Le Pen Senior has been a constant critic of his daughter since she expelled him from the party in 2015 in an attempt to improve the party's "optics" and distance it from its more overtly racialist roots. In the interview he also says that her 2017 Presidential campaign was a "failure" and blames her for "strategic and tactical errors."
The main reason for this unfatherly behaviour is Le Pen Senior's new book of memoirs, which he is desperately trying to sell. Criticising his daughter and his old party is a great way to get lots of free publicity.
The media, of course, is more than happy to report any negative comments they can spin to paint the Front National's 2017 campaign as an "abject failure."
But this narrative is far from the truth, as Marine Le Pen has been much more successful in elections than her father, especially in appealing to non-FN voters. Jean-Marie Le Pen's best showing was in the final round of the 2002 Presidential election, where he marginally improved his first round vote of 16.86% to 17.8% in the final round. Yes, a tiny increase of less than 1% after all but the top two candidates had been eliminated.
Contrast this with his daughter's showing in the 2017 election, where she impressively improved her first round vote of 21.3% to 33.9% in the final round, a leap of 12.6%.

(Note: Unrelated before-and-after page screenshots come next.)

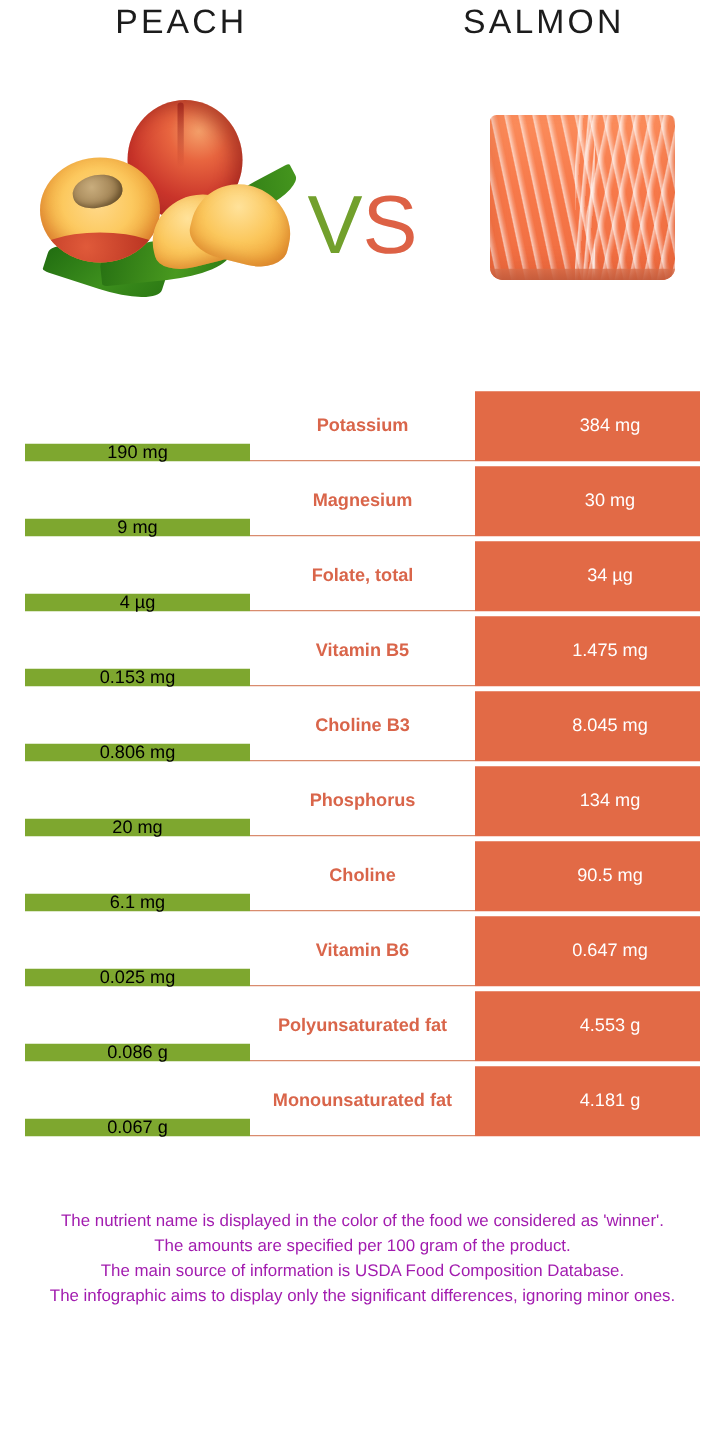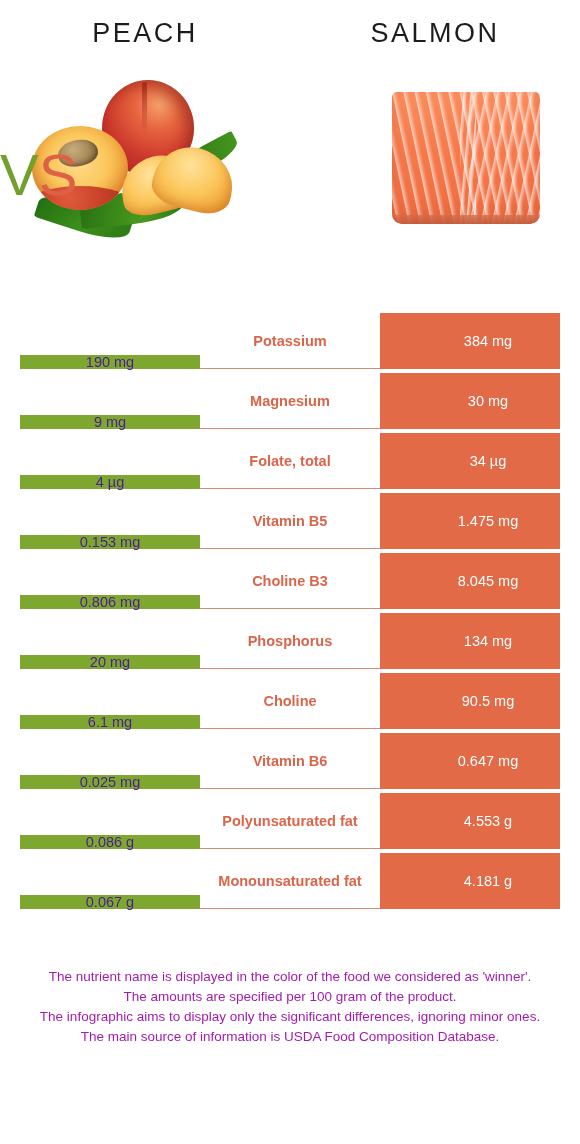--- a/index.html
+++ b/index.html
@@ -21,7 +21,7 @@
     width: 580px;
     height: 62px;
     align-items: flex-start;
-    padding-top: 20px;
+    padding-top: 4px;
     box-sizing: border-box;
   }
   .header-cell {

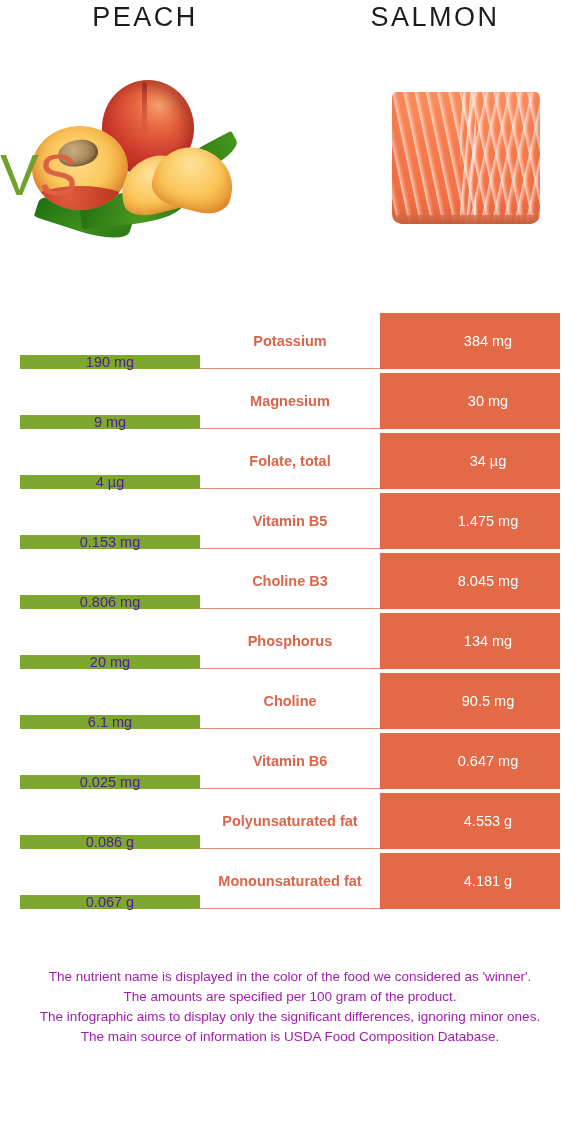--- a/index.html
+++ b/index.html
@@ -210,8 +210,8 @@
     position: absolute;
     left: 0; right: 0;
     top: 84px;
-    text-align: left;
-    font-size: 58px;
+    text-align: center;
+    font-size: 66px;
     font-weight: 300;
     line-height: 1;
     letter-spacing: 0px;

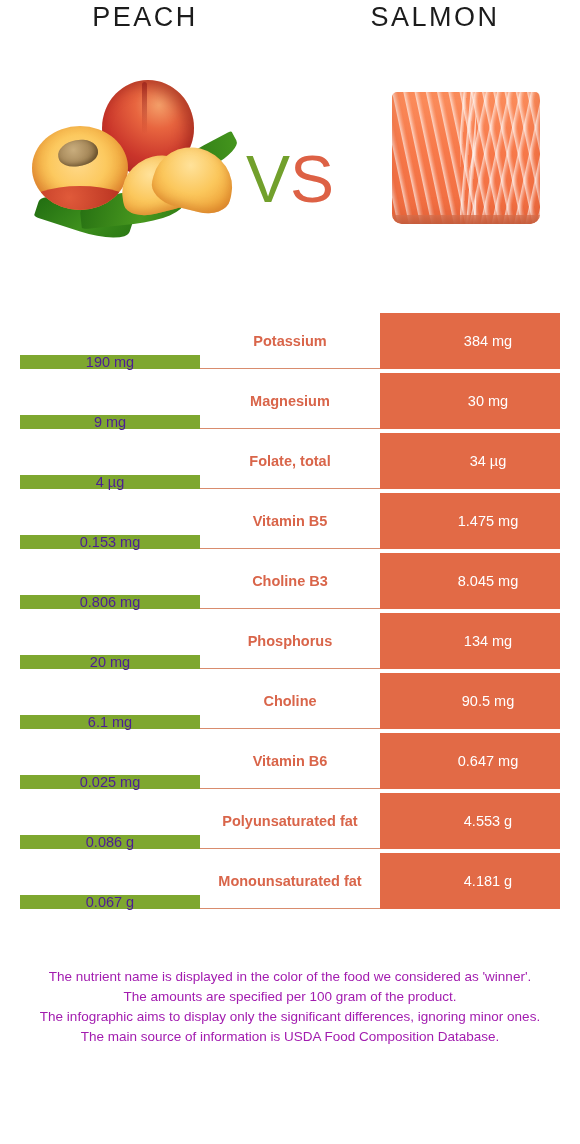--- a/index.html
+++ b/index.html
@@ -243,7 +243,7 @@
   .cell-left {
     width: 180px;
     background: #7ea72f;
-    color: #4c1d95;
+    color: #000000;
     margin-top: 42px;
   }
   .cell-mid {

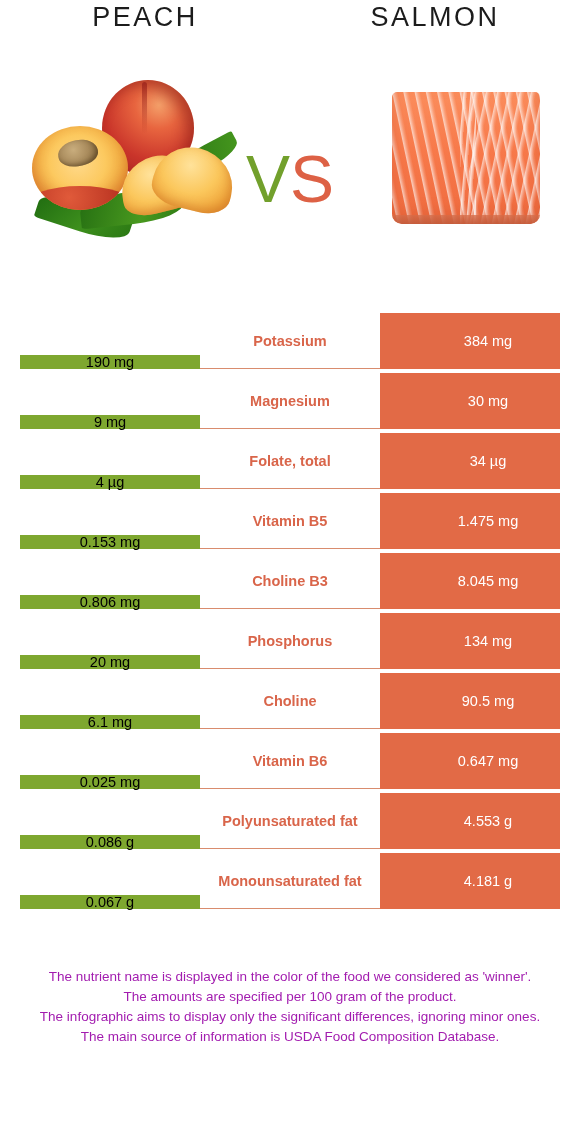--- a/index.html
+++ b/index.html
@@ -387,8 +387,8 @@
 <div class="footer">
   <p>The nutrient name is displayed in the color of the food we considered as 'winner'.</p>
   <p>The amounts are specified per 100 gram of the product.</p>
+  <p>The main source of information is USDA Food Composition Database.</p>
   <p>The infographic aims to display only the significant differences, ignoring minor ones.</p>
-  <p>The main source of information is USDA Food Composition Database.</p>
 </div>
 
 </body></html>

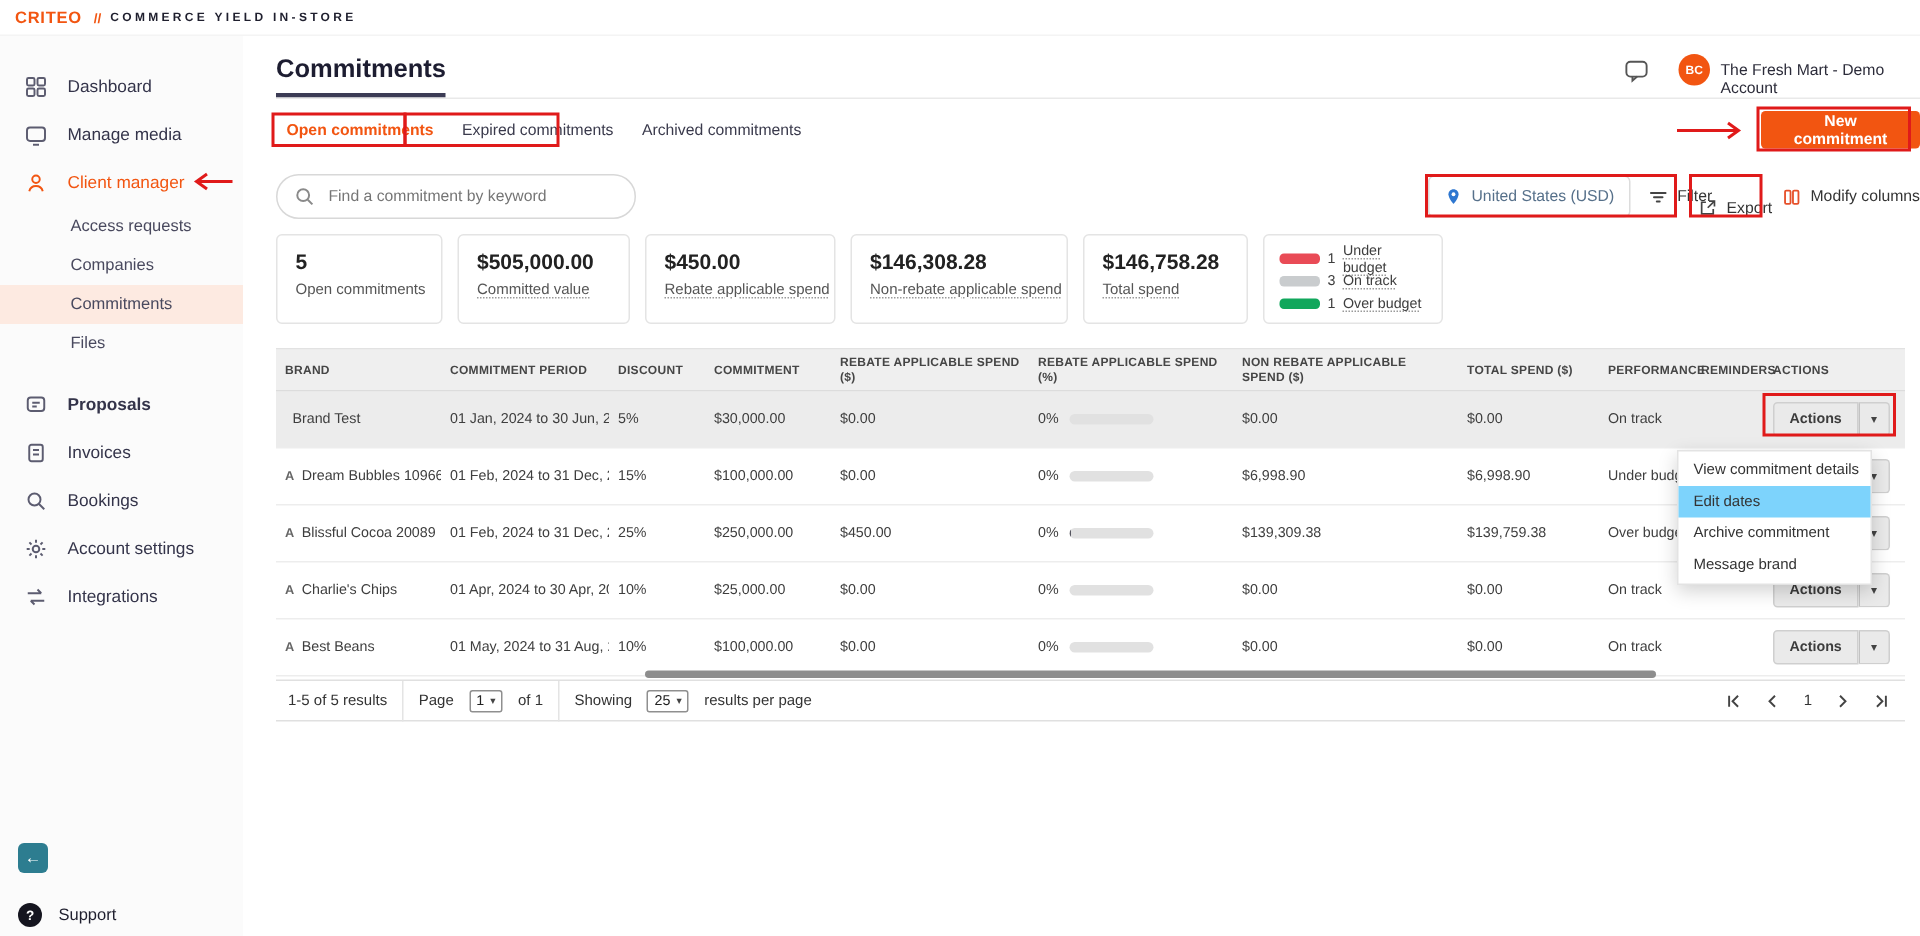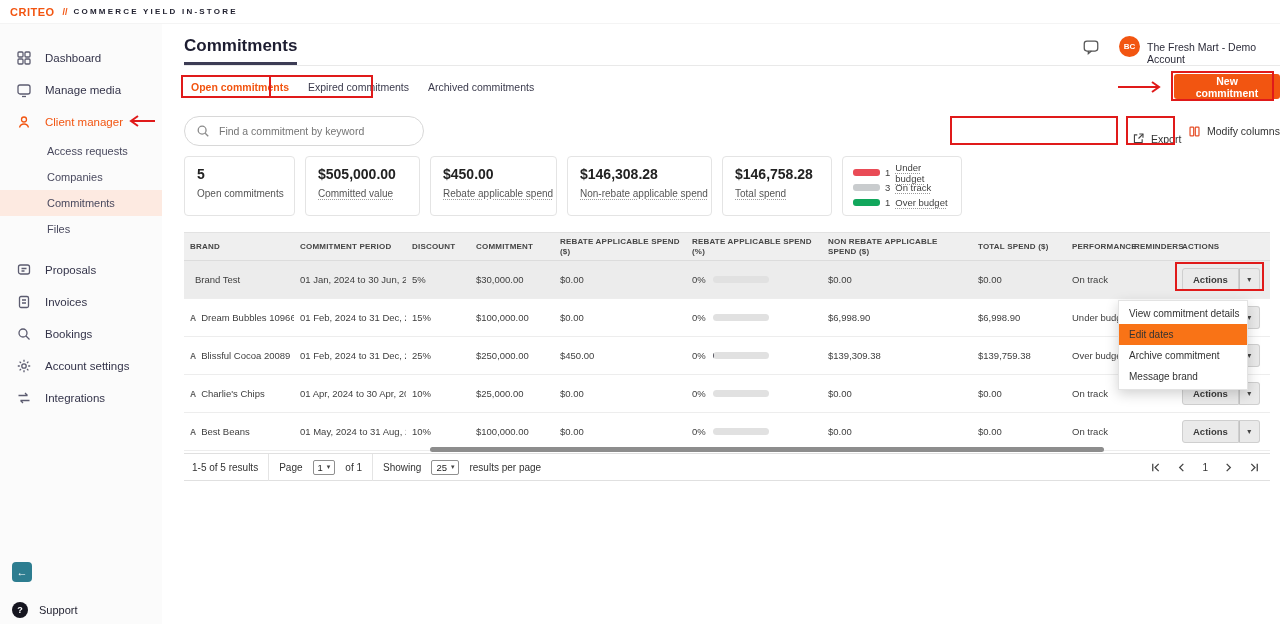--- a/index.html
+++ b/index.html
@@ -217,6 +217,23 @@
       <input class="search-input" type="text" placeholder="Find a commitment by keyword" style="">
     </div>
 
+    <div class="region-group">
+      <div class="region-pill">
+        <svg viewBox="0 0 16 16" width="12" height="12">
+            <path d="M8 1.5c-2.6 0-4.5 1.9-4.5 4.4C3.5 9.6 8 14.5 8 14.5s4.5-4.9 4.5-8.6C12.5 3.4 10.6 1.5 8 1.5z" fill="#2e77d0"></path>
+            <circle cx="8" cy="6" r="1.7" fill="#fff"></circle>
+          </svg>
+        <span>United States (USD)</span>
+      </div>
+      <div class="filter-btn">
+        <svg viewBox="0 0 16 16" width="13" height="13" stroke="#444" stroke-width="1.6" stroke-linecap="round">
+            <line x1="2" y1="4.5" x2="14" y2="4.5"></line>
+            <line x1="4.5" y1="8" x2="11.5" y2="8"></line>
+            <line x1="6.8" y1="11.5" x2="9.2" y2="11.5"></line>
+          </svg>
+        <span>Filter</span>
+      </div>
+    </div>
 
     <div class="export-btn">
       <svg viewBox="0 0 16 16" width="13" height="13" fill="none" stroke="#444" stroke-width="1.4">

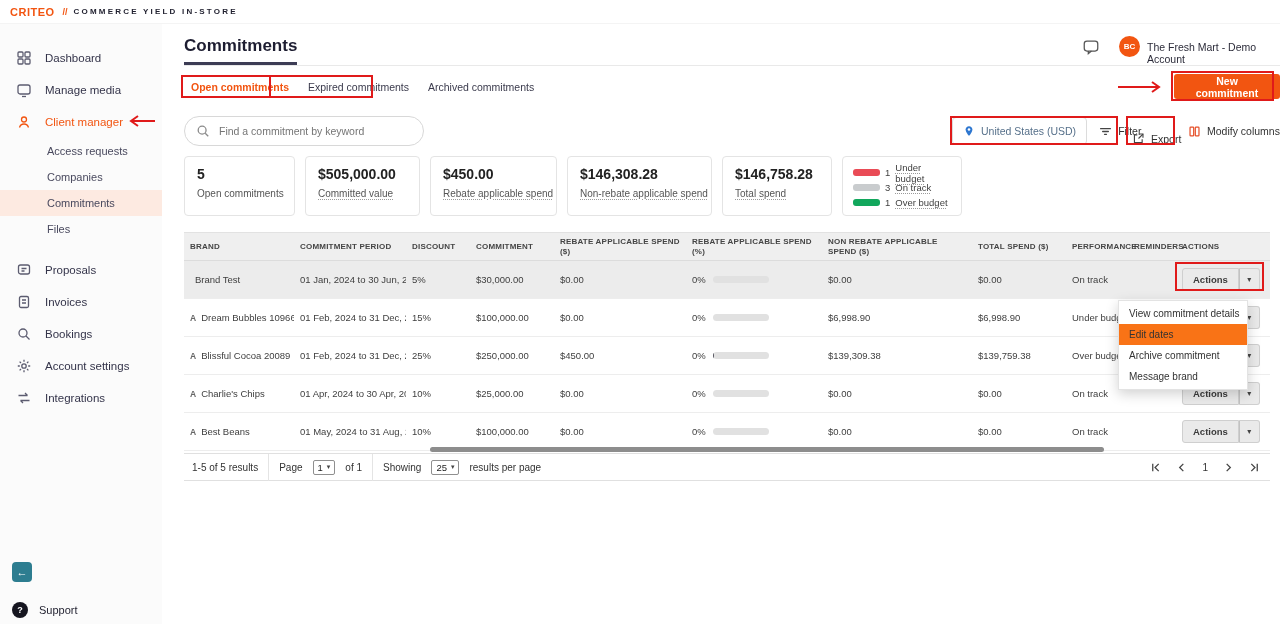--- a/index.html
+++ b/index.html
@@ -21,7 +21,7 @@
   .nav-item.active svg { color:#f25511; }
   .sub-item { height:26px; display:flex; align-items:center; padding-left:47px; font-size:11px; color:#49495e; cursor:pointer; }
   .sub-item.selected { background:#fdeae1; }
-  .group-gap { margin-top:12px; }
+  .group-gap { margin-top:12px;font-weight:bold; }
   .collapse-btn { position:absolute; left:12px; bottom:42px; width:20px; height:20px; border-radius:4px; background:#2d7d90; color:#fff; display:flex; align-items:center; justify-content:center; font-size:11px; cursor:pointer; }
   .support { position:absolute; left:12px; bottom:6px; display:flex; align-items:center; gap:11px; font-size:11px; color:#1f1f2e; cursor:pointer; }
   .support-icon { width:16px; height:16px; border-radius:50%; background:#15151f; color:#fff; font-size:9px; font-weight:bold; display:flex; align-items:center; justify-content:center; }

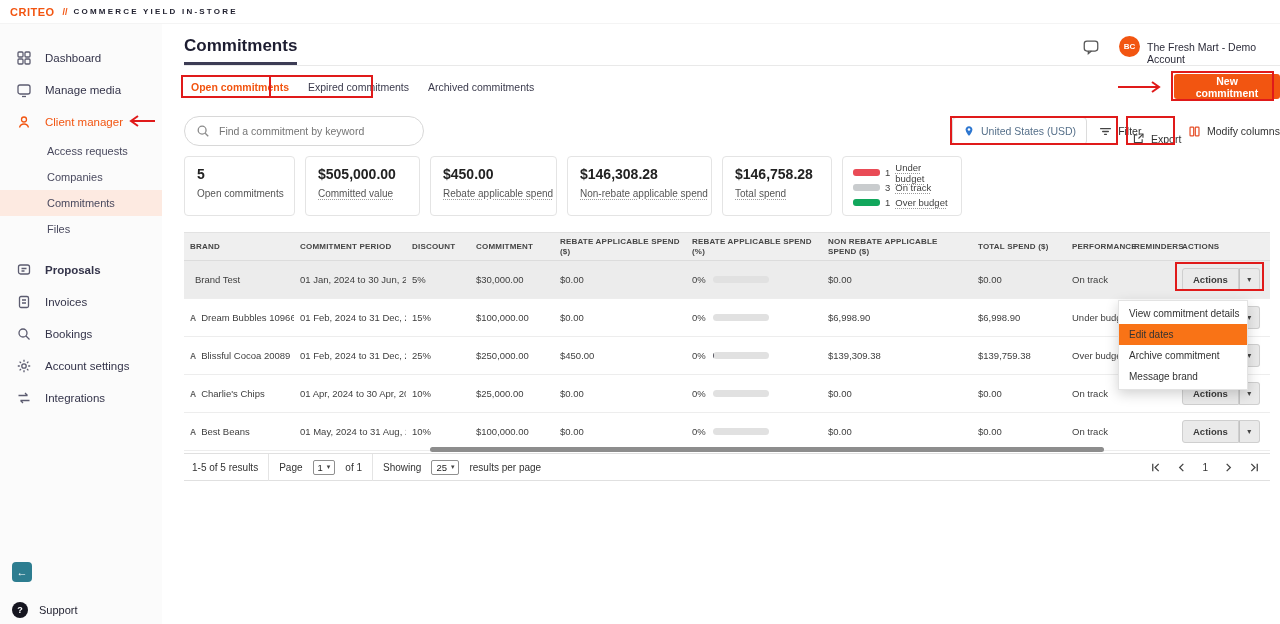--- a/index.html
+++ b/index.html
@@ -79,7 +79,7 @@
   
   .dropdown { position:absolute; left:956px; top:276px; width:130px; background:#fff; border:1px solid #e3e3e3; box-shadow:0 4px 12px rgba(0,0,0,.18); z-index:30; padding:2px 0; }
   .menu-item { padding:5px 10px; font-size:10px; color:#333; cursor:pointer; white-space:nowrap; }
-  .menu-item.hl { background:#f97316; }
+  .menu-item.hl { background:#7dd3fc; }
 
   
   .pagination { position:absolute; left:22px; top:429px; width:1086px; height:28px; border-top:1px solid #e0e0e0; border-bottom:1px solid #e0e0e0; display:flex; align-items:center; font-size:10px; color:#333; padding:0 10px 0 8px; gap:10px; }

Since becoming leader in 2011, Marine has been pushing the party in a more palatable civic nationalist direction, in order to lessen opposition to its anti-immigrant agenda, gain more popular support, and make it easier for other parties to ally with it in coalition. The numbers show that Marine's strategy is a sensible one in the present moral climate, in which most French people, as elsewhere, are still terrified of being called "racists."
The move to change the name will take place at a party congress to be held in Lille on March 10th and 11th. So far no alternative name has yet been announced.